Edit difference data

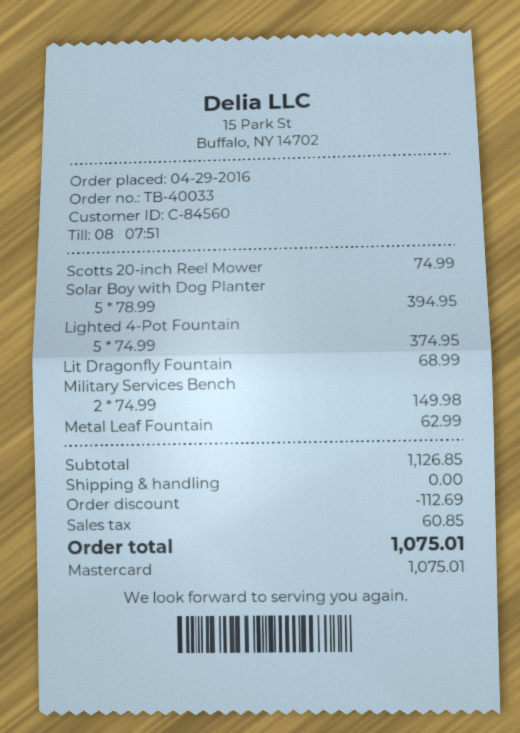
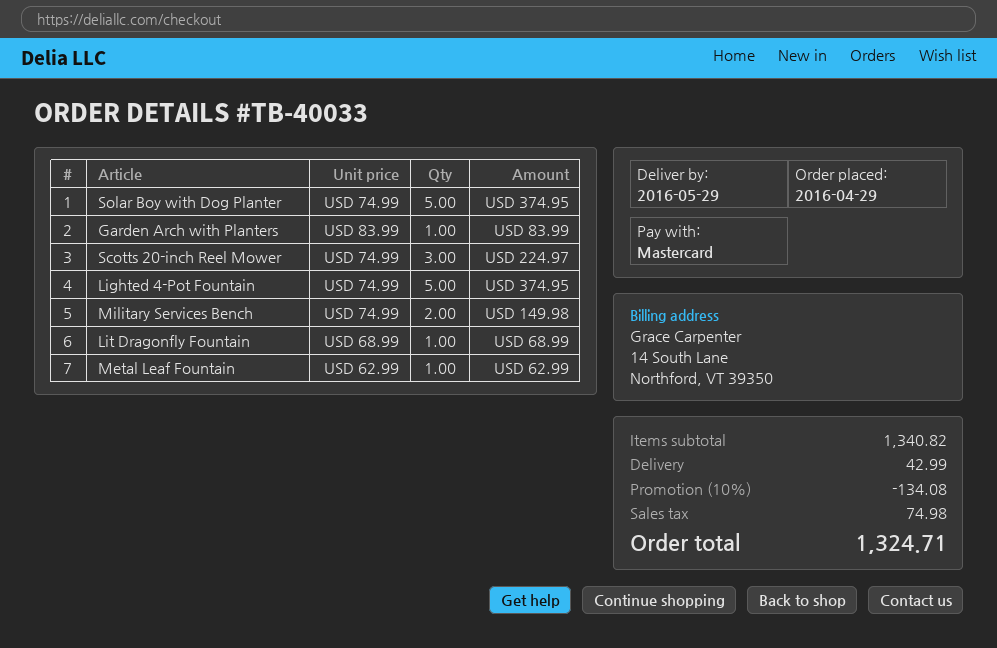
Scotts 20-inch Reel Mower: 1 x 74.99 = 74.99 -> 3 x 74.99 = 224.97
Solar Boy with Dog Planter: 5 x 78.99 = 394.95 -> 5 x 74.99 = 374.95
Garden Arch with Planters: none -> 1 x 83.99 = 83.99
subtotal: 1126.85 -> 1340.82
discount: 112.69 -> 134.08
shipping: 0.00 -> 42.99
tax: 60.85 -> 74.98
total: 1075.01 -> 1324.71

PROBLEM STATEMENT
In the records above, find every line containing the word "with" and show it.

REPLY TO THE TASK
Solar Boy with Dog Planter: 5 x 78.99 = 394.95 -> 5 x 74.99 = 374.95
Garden Arch with Planters: none -> 1 x 83.99 = 83.99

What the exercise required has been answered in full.